Without knowing more about the executive’s conversations with CMS about this issue and without visibility into the broader dynamic of Budget negotiations between the executive and the legislature, it is impossible to handicap how this issue will be treated in the FY 25 Budget. My surmise is that the executive and the legislature will split the baby. They will include some restorations or spending increases made conditional on federal approval of the MCO tax (or some variant thereof) and commit to making some restorations or spending increases irrespective of federal approval. Otherwise, it’s hard to see how the parties will close this gap of at least $3.3 billion anytime soon.
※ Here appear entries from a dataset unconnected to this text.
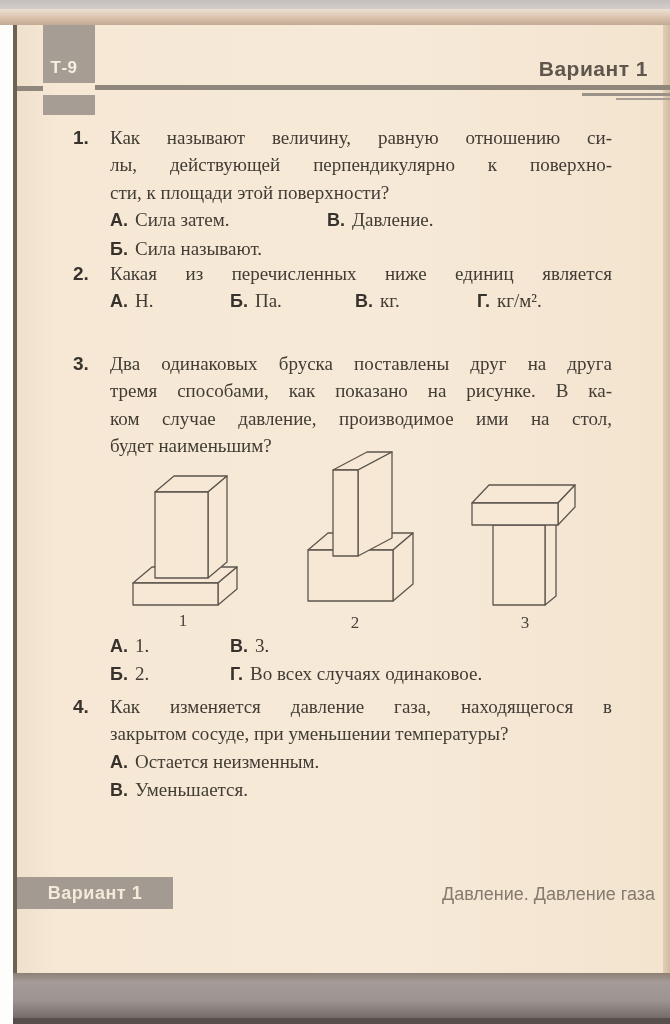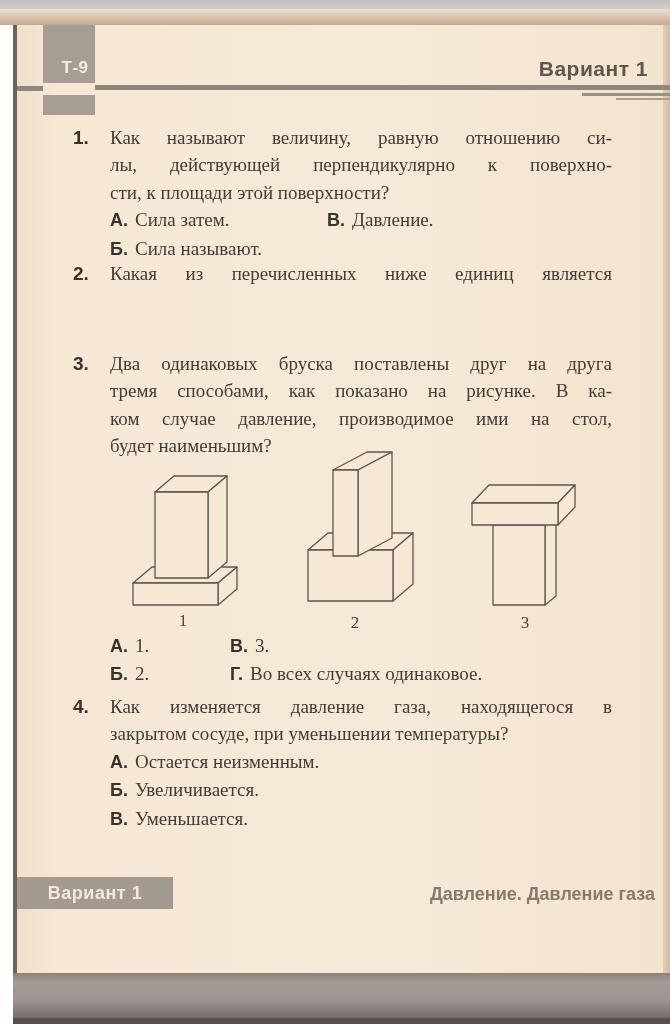--- a/index.html
+++ b/index.html
@@ -24,7 +24,7 @@
   
   .tab-upper{position:absolute;left:43px;top:25px;width:52px;height:58px;background:#a69d94;}
   .tab-lower{position:absolute;left:43px;top:95px;width:52px;height:20px;background:#a69d94;}
-  .tab-label{position:absolute;left:49px;top:58px;width:52px;text-align:center;
+  .tab-label{position:absolute;left:38px;top:58px;width:52px;text-align:center;
       font-family:"Liberation Sans","DejaVu Sans",sans-serif;font-weight:700;
       font-size:17px;color:#f7efe2;letter-spacing:.5px;}
   .rule-left{position:absolute;left:17px;top:86px;width:26px;height:5px;background:#8f867c;}

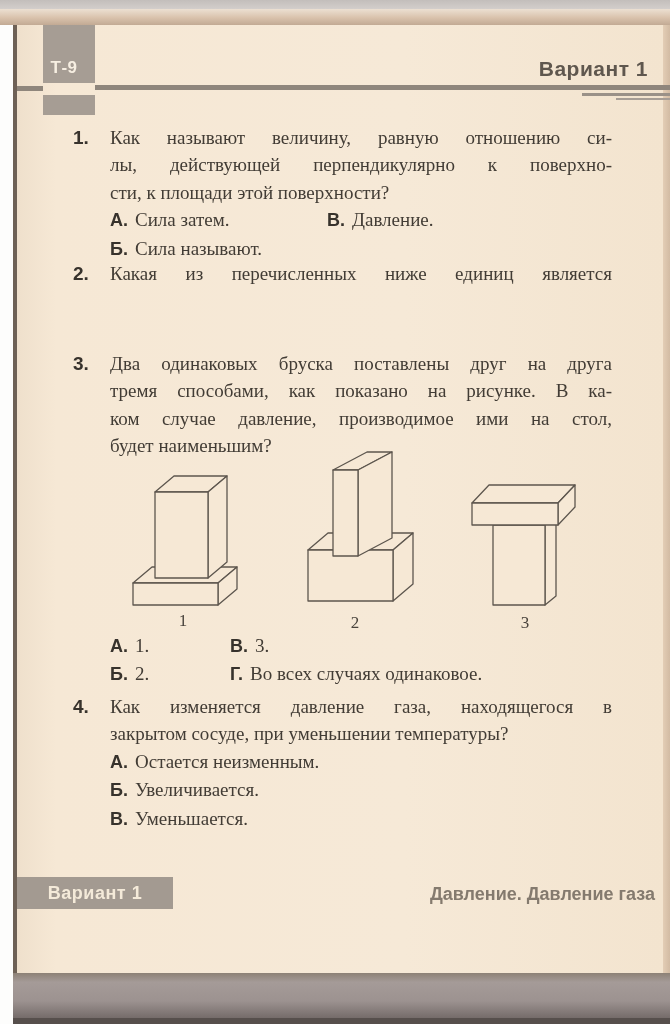--- a/index.html
+++ b/index.html
@@ -102,6 +102,12 @@
   <div class="question" style="top:260px">
     <span class="qnum">2.</span>
     <div class="qline">Какая из перечисленных ниже единиц является</div>
+    <div class="opts-row4">
+      <div class="opt"><span class="olet">А.</span><span>Н.</span></div>
+      <div class="opt"><span class="olet">Б.</span><span>Па.</span></div>
+      <div class="opt"><span class="olet">В.</span><span>кг.</span></div>
+      <div class="opt"><span class="olet">Г.</span><span>кг/м².</span></div>
+    </div>
   </div>
 
   <div class="question" style="top:350px">

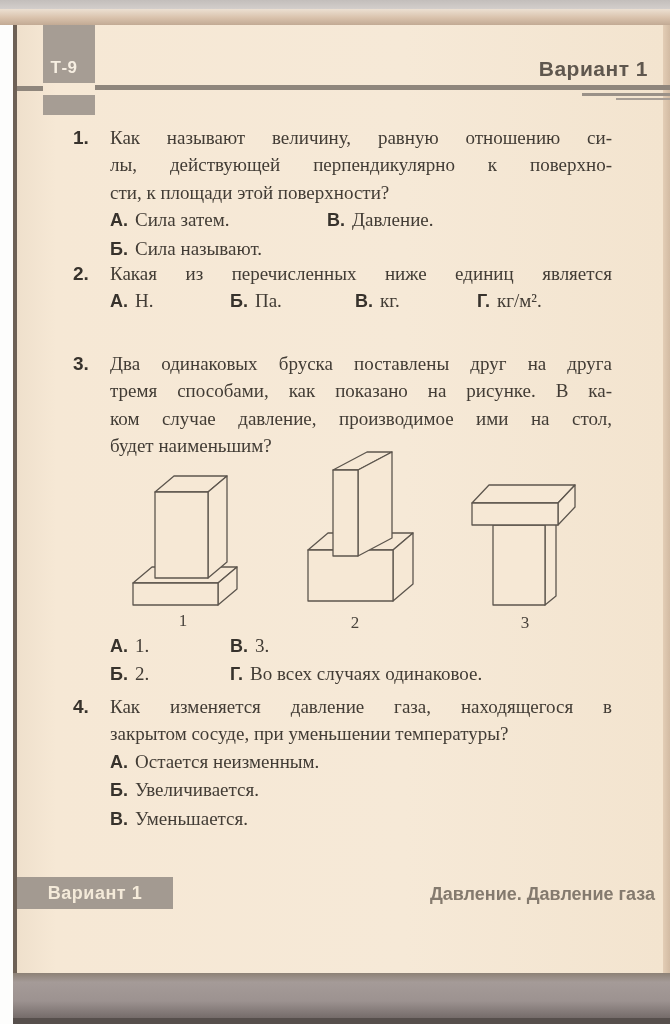--- a/index.html
+++ b/index.html
@@ -161,7 +161,6 @@
     <div class="qline">Как изменяется давление газа, находящегося в</div>
     <div class="qline last">закрытом сосуде, при уменьшении температуры?</div>
     <div class="opt"><span class="olet">А.</span><span>Остается неизменным.</span></div>
-    <div class="opt"><span class="olet">Б.</span><span>Увеличивается.</span></div>
     <div class="opt"><span class="olet">В.</span><span>Уменьшается.</span></div>
   </div>
 

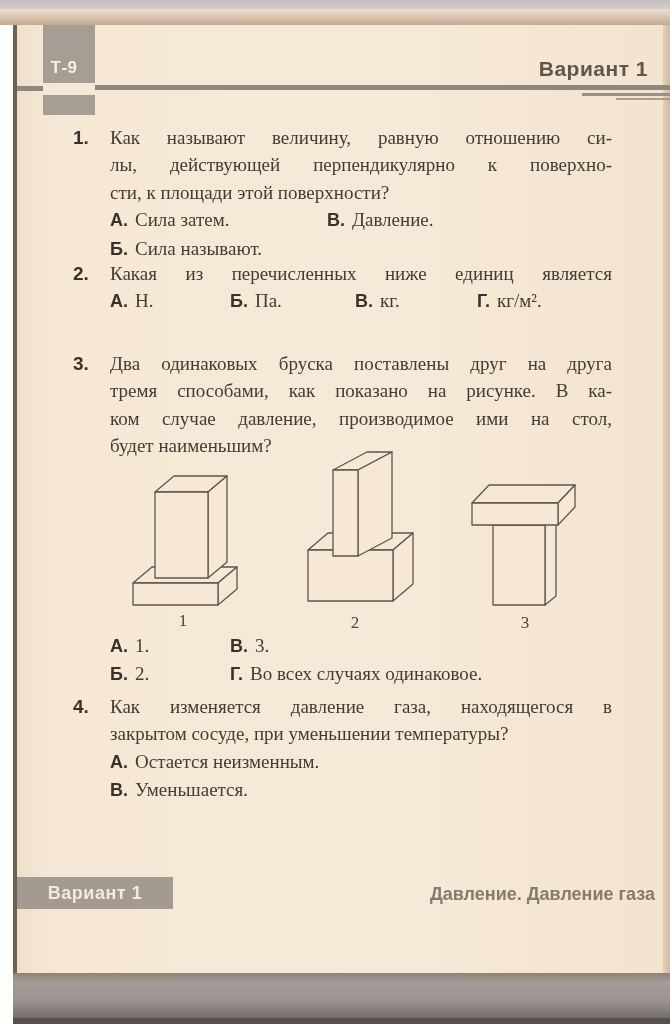--- a/index.html
+++ b/index.html
@@ -65,7 +65,7 @@
   .footer-box span{font-family:"Liberation Sans","DejaVu Sans",sans-serif;font-weight:700;
       font-size:18px;color:#f4ead9;letter-spacing:.5px;}
   .footer-topic{position:absolute;right:15px;top:884px;
-      font-family:"Liberation Sans","DejaVu Sans",sans-serif;font-weight:700;
+      font-family:"Liberation Sans","DejaVu Sans",sans-serif;font-weight:400;
       font-size:18px;color:#847a6e;}
 </style>
 </head>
Having said that, I am no political seer, and I would not put money on my prediction.
Paul Francis
March 19, 2024
[1] The Assembly budget proposal states: "The MCO tax generates $4 billion in receipts from Managed Care plans. This revenue is be used by the State to repay the tax obligation for each plan through their capitated rates. This repayment generates an additional $4 billion in federal funding to then be used by the State as the non-federal share of investments in the Medicaid program.”https://nyassembly.gov/Reports/WAM/AssemblyBudgetProposal/2024/ at page 47-2 (page 102 of the PDF). Although some reporting on the California MCO tax implies that it is raising $19 billion in additional federal funding, it seems that the MCO tax is estimated to raise $19.4 billion over close to four years, but only $11.1 billion of the tax revenue (presumably the federal share) is being used to increase the rates to providers participating in Medi-Cal. Read more at: https://www.law360.com/articles/1781899?copied=1
[6] Technically, California’s request was for a waiver of the broad-based and uniformity requirements related to its MCO tax. And since California’s MCO tax was already previously approved, this submission constituted an “update.”